It doesn't interact with lazy repositories. I just realized that we can only
read the hashed_inventory file from the repository and then read the other
inventories from the global cache.


> I think we also discussed an approach of just GCing the user
> repositories first, then GCing the global cache. Which algorithm is
> being used in this patch?
>

This patch doesn't garbage collect the repositories. I don't like the idea
of ​​doing two things at the same time, and there is a command that does
that.


> > hunk ./src/Darcs/Repository/HashedRepo.hs 658
> >      if b then readInventoryPrivate dir invName
> >          else return (Nothing, [])
> >
> > -
> >  -- |listInventoriesLocal this function does not attempt to retrieve
> missing
> >  -- inventory files.
> >  listInventoriesLocal :: IO [String]
>
> Please amend out this unnecessary whitespace change (adds noise, risk of
> conflicts with other changes).
>
>
Ok.


> > +-- | getRecursiveDarcsRepos returns all directories under topdir that
> have
> > +-- a child directory named darcsdir ("_darcs").
> > +getRecursiveDarcsRepos :: FilePath -> IO [FilePath]
> > +getRecursiveDarcsRepos topdir = do
> > +  names <- getDirectoryContents topdir
> > +  let properNames = filter (`notElem` [".", ".."]) names
> > +  paths <- forM properNames $ \name -> do
> > +    let path = topdir </> name
> > +    isDir <- doesDirectoryExist path
> > +    if isDir && (name /= darcsdir)
> > +      then getRecursiveDarcsRepos path
> > +      else if name == darcsdir
>
> This logic feels a bit convoluted. Wouldn't it lead to a file named
> "_darcs" being recognised? I think the outer if should check 'isDir',
> and the inner if check 'name == darcsdir'
>
>
The idea is to recognize the parents of "_darcs" directories.
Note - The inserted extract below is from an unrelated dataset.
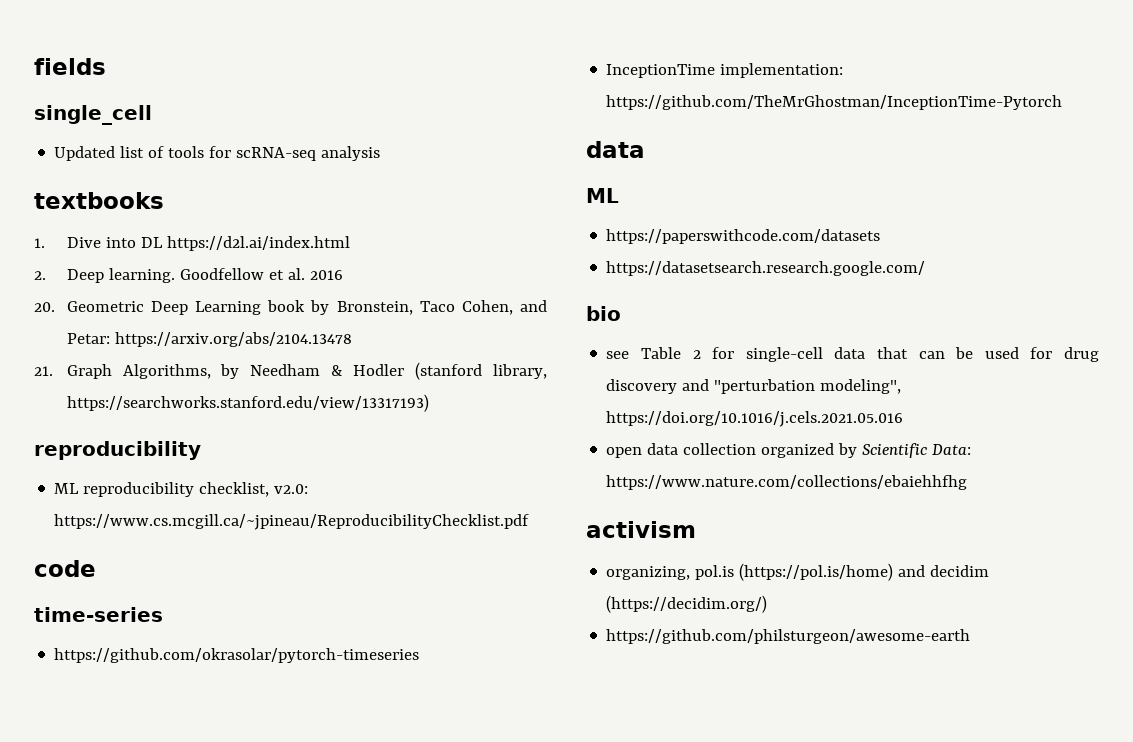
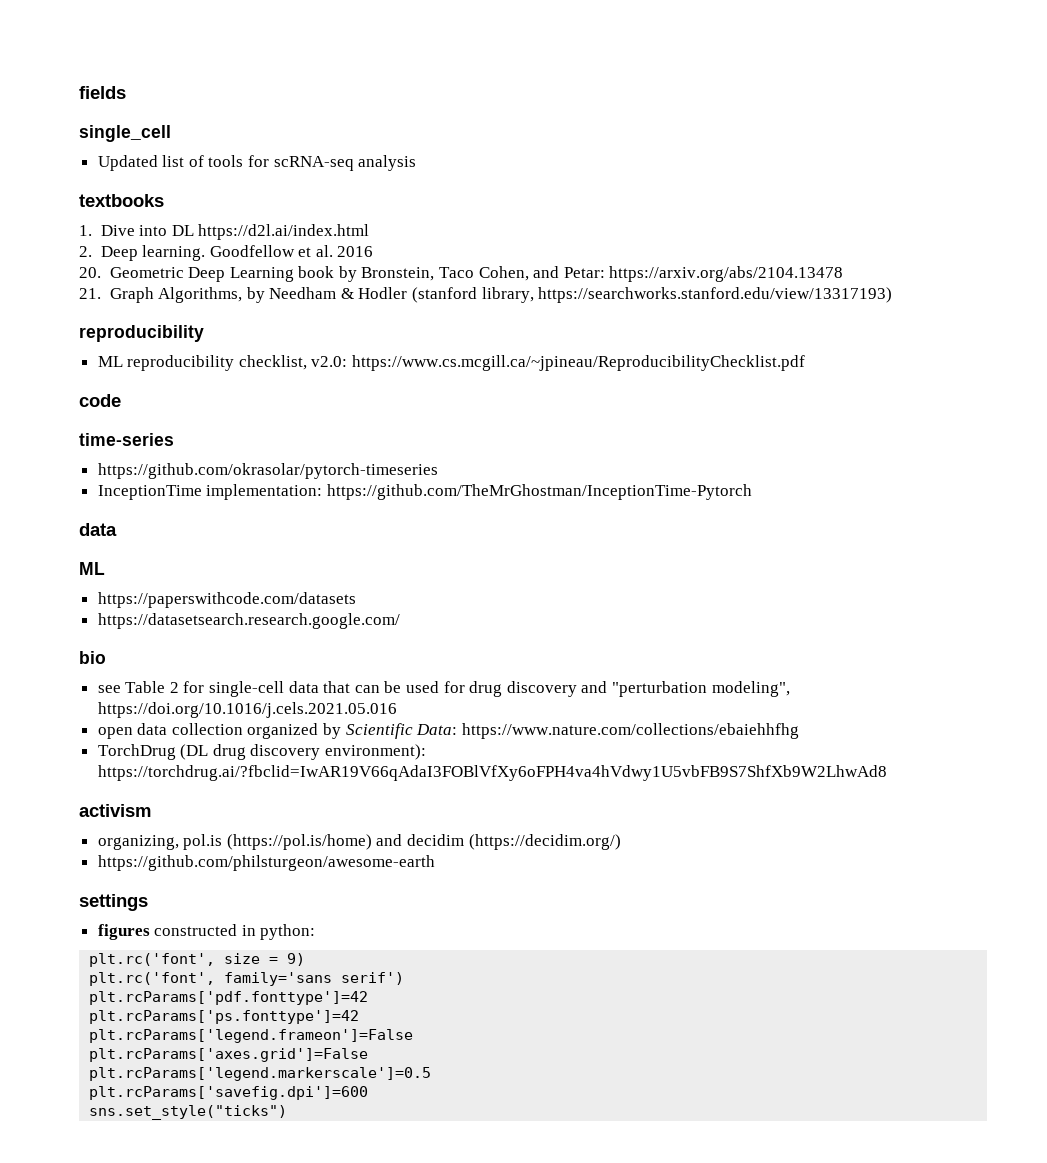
(968, 482) none -> [97,744,427,760] [97,765,887,781] // TorchDrug (DL drug discovery environment): https://torchdrug.ai/?fbclid=IwAR19V66qAdaI3FOBlVfXy6oFPH4va4hVdwy1U5vbFB9S7ShfXb9W2LhwAd8
(971, 636) none -> [79,894,148,911] [97,924,316,940] [89,953,306,967] [89,972,405,986] [89,991,369,1005] [89,1010,360,1024] [89,1029,414,1043] [89,1048,369,1062] [89,1067,432,1081] [89,1086,369,1100] [89,1105,288,1120] // settings // figures constructed in python: // plt.rc('font', size = 9) // plt.rc('font', family='sans serif') // plt.rcParams['pdf.fonttype']=42 // plt.rcParams['ps.fonttype']=42 // plt.rcParams['legend.frameon']=False // plt.rcParams['axes.grid']=False // plt.rcParams['legend.markerscale']=0.5 // plt.rcParams['savefig.dpi']=600 // sns.set_style("ticks")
> __________________________________
> Darcs bug tracker <bugs@darcs.net>
> <http://bugs.darcs.net/patch1180>
> __________________________________
>
Attachments
msg17615 (view) Author: mdiaz Date: 2014-07-18.15:33:05
Now the patch interact with lazy repos, it only read
the hashed_inventory from the repos. Other inventories, 
patches and pristine files are read from the global cache.
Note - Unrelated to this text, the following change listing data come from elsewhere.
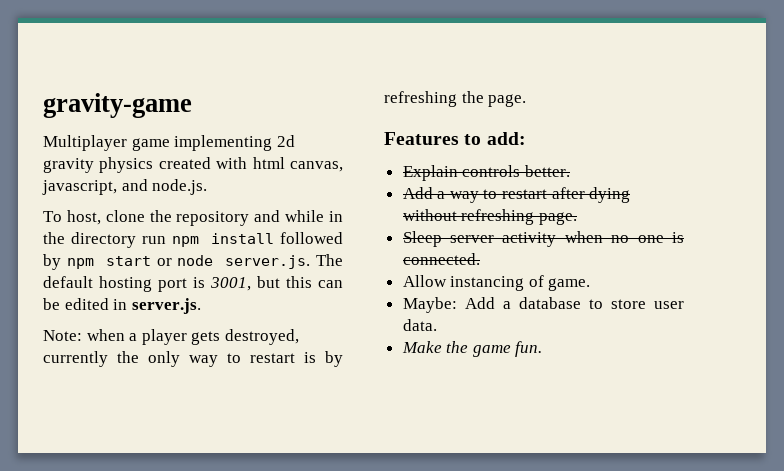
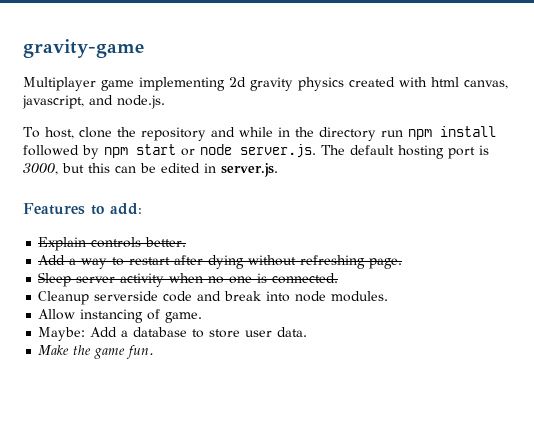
[210,277,251,291] 3001, -> [23,163,58,175] 3000,
[43,329,299,345] [43,351,343,367] [384,91,527,107] // Note: when a player gets destroyed, currently the only way to restart is by refreshing the page. -> (278, 170) none
(480, 259) none -> [38,291,389,305] // Cleanup serverside code and break into node modules.

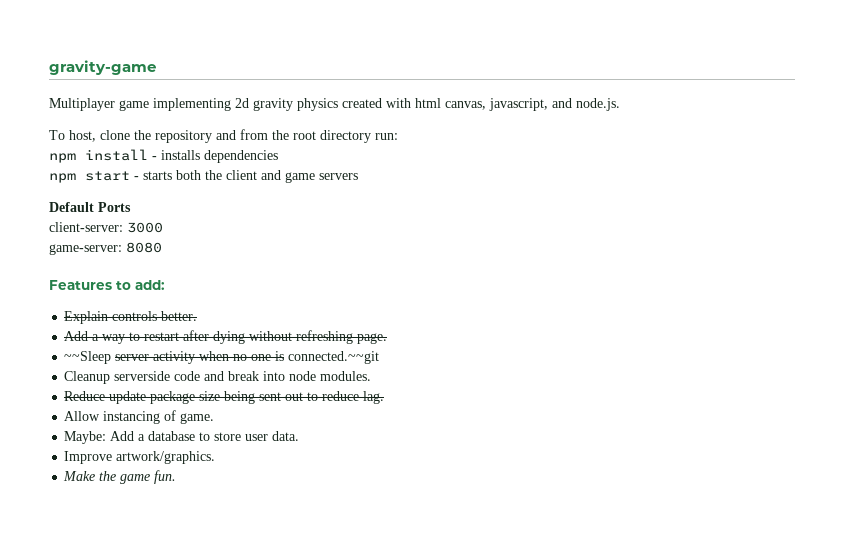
[238,126,496,141] [23,144,489,159] [23,163,278,177] while in the directory run npm install followed by npm start or node server.js. The default hosting port is 3000, but this can be edited in server.js. -> [240,129,398,143] [49,149,278,163] [49,170,358,183] [49,202,131,212] [49,222,163,233] [49,242,162,255] from the root directory run: // npm install - installs dependencies // npm start - starts both the client and game servers // Default Ports // client-server: 3000 // game-server: 8080
[38,272,72,287] Sleep -> [64,351,112,364] ~~Sleep
[272,273,339,284] connected. -> [288,351,380,364] connected.~~git
(389, 296) none -> [64,391,385,404] // Reduce update package size being sent out to reduce lag.
(308, 332) none -> [64,451,216,464] // Improve artwork/graphics.

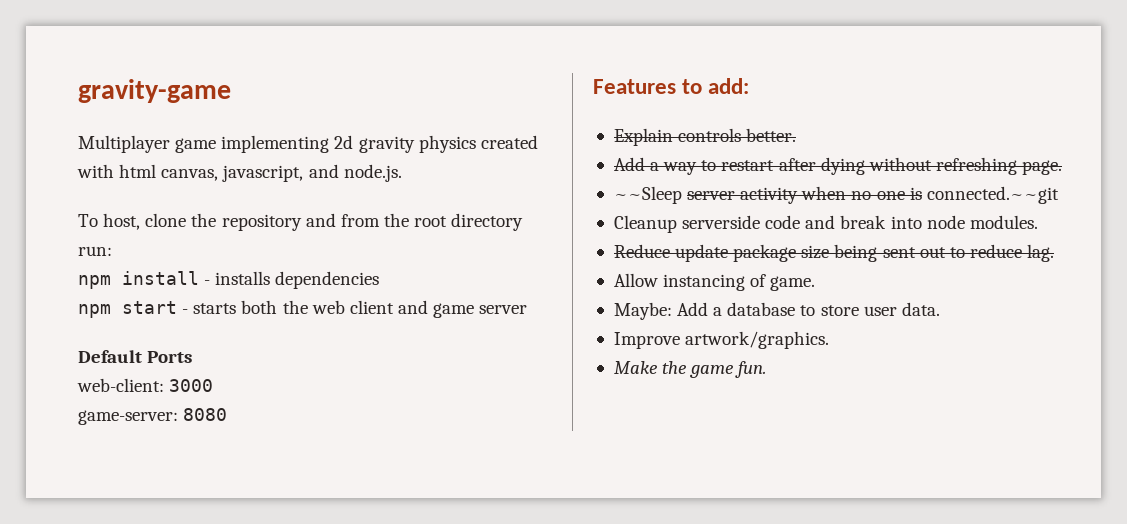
(222, 175) none -> [311,300,345,314] web
[319,173,358,180] servers -> [479,305,528,314] server
[49,222,123,232] client-server: -> [77,378,164,392] web-client:

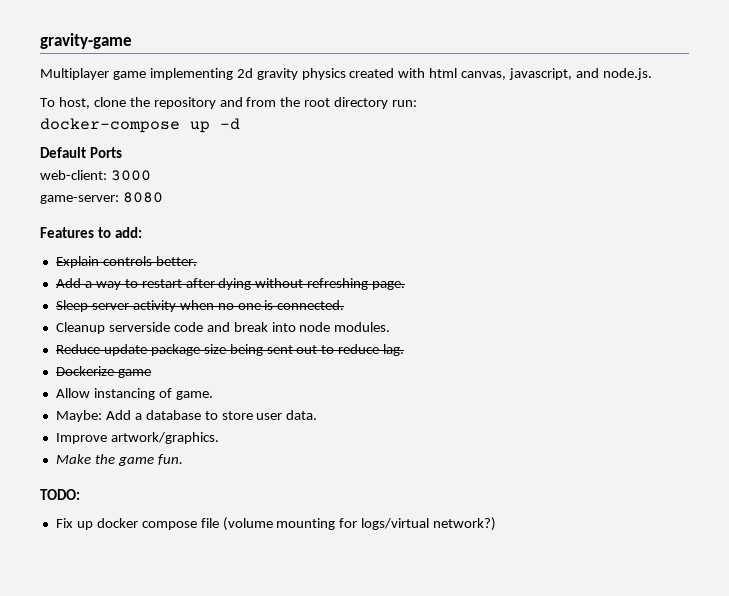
[78,271,380,289] [78,300,528,318] npm install - installs dependencies // npm start - starts both the web client and game server -> [40,118,240,133] docker-compose up -d
[613,186,682,204] ~~Sleep -> [55,300,88,312] Sleep
[926,186,1059,204] connected.~~git -> [277,300,345,310] connected.
(1055, 253) none -> [55,366,151,378] // Dockerize game
(767, 369) none -> [40,489,80,500] [55,517,497,531] // TODO: // Fix up docker compose file (volume mounting for logs/virtual network?)

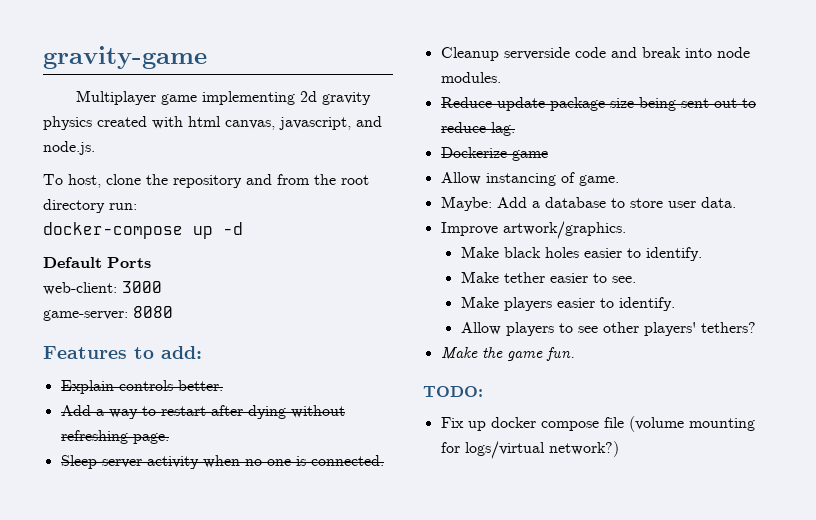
(219, 438) none -> [460,246,702,261] [460,271,636,283] [460,296,675,311] [460,322,756,336] // Make black holes easier to identify. // Make tether easier to see. // Make players easier to identify. // Allow players to see other players' tethers?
Also, I fixed the convoluted logic of the function getRecursiveDarcsRepos.

1 patch for repository http://darcs.net/screened:

Fri Jul 18 12:26:52 ART 2014  Marcio Diaz <marcio.diaz@gmail.com>
  * Garbage collection of global cache.
Attachments
msg17616 (view) Author: ganesh Date: 2014-07-20.23:15:49
Looks good - what's left to do (if anything)?
msg17623 (view) Author: mdiaz Date: 2014-07-23.13:41:46
Changes from last patch:
- Commented several functions in the Repository.HashedRepo module.
- New description of the optimize global-cache command (added optimizeHelpGlobalCache variable).
- Moved getRecursiveDarcsRepos from UI.Commands.Optimize to Repository.Util.
- Moved getRecursiveContents from UI.Commands.Optimize to Util.File.

1 patch for repository http://darcs.net/screened:

Wed Jul 23 10:39:21 ART 2014  Marcio Diaz <marcio.diaz@gmail.com>
  * Garbage collection of global cache.
Attachments
msg17624 (view) Author: mdiaz Date: 2014-07-23.14:10:08
Changes:
- Without arguments returns a message saying that the command does nothing.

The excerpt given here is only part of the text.